Canada‘s vaccine supply has expanded significantly in recent weeks, mostly thanks to shipments from Pfizer. The country has distributed just over 20 million doses of various COVID vaccines, and 11.6% were AstraZeneca’s vaccine.

Officials have said that people who received the AstraZeneca vaccine may be offered a second dose of another vaccine, an approach that is being studied in the United Kingdom and has been allowed in Germany since early April.

Even so, Canada received 655,000 doses of a version of the AstraZeneca vaccine made by the Serum Institute of India on Thursday through the global vaccine buying system COVAX, and will begin distributing to provinces in coming days, officials said.

Provincial medical officers are in “very active discussions” about how many more AstraZeneca shots they needed for second doses, deputy chief public health officer Howard Njoo told reporters.

The country’s decision to accept doses from COVAX has drawn criticism, as COVAX is the only way for many low-income countries to buy vaccines, and badly short of doses to distribute. Serum has cut exports in the face of a catastrophic surge of cases in India.

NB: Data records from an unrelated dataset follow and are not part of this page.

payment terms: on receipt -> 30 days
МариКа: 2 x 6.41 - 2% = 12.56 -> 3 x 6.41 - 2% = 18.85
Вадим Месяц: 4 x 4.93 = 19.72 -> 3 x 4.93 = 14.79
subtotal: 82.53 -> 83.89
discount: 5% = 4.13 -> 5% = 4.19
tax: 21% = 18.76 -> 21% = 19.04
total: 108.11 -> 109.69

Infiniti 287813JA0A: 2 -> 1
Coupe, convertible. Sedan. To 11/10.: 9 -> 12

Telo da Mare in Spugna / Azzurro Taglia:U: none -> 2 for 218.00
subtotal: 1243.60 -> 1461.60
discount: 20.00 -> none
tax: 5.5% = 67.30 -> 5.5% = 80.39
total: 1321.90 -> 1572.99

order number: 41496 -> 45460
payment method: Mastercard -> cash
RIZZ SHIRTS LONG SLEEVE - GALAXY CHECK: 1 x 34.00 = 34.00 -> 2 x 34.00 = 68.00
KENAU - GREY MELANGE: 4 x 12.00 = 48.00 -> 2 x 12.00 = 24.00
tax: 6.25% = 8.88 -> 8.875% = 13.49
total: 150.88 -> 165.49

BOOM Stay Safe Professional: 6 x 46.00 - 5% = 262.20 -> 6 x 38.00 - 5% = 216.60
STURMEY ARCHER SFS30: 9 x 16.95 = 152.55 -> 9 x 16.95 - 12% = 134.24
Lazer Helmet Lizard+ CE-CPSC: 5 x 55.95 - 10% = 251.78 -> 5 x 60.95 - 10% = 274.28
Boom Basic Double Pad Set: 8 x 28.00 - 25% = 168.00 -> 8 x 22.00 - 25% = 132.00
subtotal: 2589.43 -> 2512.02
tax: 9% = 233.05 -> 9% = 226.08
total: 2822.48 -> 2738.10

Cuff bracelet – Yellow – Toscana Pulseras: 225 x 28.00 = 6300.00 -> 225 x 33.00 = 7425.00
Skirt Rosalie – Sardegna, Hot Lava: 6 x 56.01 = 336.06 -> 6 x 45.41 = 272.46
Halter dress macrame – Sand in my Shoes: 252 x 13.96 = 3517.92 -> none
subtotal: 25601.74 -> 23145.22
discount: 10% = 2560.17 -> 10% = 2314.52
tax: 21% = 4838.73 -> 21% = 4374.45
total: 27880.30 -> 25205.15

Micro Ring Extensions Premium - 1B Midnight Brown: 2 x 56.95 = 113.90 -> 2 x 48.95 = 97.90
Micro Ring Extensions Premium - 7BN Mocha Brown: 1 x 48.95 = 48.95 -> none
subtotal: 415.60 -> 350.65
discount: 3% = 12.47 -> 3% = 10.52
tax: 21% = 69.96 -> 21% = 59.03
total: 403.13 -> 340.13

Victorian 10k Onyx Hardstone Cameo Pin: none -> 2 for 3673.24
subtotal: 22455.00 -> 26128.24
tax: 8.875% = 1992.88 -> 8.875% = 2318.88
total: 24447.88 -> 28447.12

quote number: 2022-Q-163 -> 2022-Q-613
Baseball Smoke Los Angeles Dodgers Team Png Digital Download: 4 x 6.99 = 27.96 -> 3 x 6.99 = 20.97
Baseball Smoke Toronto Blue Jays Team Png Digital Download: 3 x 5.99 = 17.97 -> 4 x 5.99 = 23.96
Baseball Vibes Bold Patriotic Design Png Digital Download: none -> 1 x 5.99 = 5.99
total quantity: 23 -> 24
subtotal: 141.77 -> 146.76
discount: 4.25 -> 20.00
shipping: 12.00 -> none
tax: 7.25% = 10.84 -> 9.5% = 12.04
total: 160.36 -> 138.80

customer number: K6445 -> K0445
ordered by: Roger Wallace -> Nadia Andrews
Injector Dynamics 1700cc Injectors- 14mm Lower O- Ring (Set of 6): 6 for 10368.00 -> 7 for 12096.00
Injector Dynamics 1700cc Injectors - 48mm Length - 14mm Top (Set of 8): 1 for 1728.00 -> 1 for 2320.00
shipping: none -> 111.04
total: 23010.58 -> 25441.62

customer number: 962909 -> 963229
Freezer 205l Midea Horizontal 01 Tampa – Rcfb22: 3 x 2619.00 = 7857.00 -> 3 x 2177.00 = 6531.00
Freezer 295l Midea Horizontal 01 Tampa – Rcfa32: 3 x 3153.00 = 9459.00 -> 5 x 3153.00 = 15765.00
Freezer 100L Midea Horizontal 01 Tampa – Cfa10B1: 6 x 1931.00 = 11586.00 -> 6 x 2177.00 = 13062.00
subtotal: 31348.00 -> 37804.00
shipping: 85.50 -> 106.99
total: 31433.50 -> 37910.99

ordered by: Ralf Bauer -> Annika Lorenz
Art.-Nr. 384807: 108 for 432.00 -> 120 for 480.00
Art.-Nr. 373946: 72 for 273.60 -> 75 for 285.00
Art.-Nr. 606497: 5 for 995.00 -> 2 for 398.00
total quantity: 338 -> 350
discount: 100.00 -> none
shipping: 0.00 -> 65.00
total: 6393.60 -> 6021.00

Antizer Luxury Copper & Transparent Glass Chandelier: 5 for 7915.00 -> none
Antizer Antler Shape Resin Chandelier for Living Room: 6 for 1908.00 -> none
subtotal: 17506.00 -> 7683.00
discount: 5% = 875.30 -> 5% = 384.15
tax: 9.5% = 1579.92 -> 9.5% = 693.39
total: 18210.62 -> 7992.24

Officials have linked three deaths to the AstraZeneca vaccine in Canada.

Health Canada says those who receive the vaccine should seek medical attention immediately if they experience shortness of breath, chest pain, leg swelling, persistent belly pain, neurological symptoms like severe headaches or blurred vision, or skin bruising or tiny blood spots under the skin beyond the site of the injection.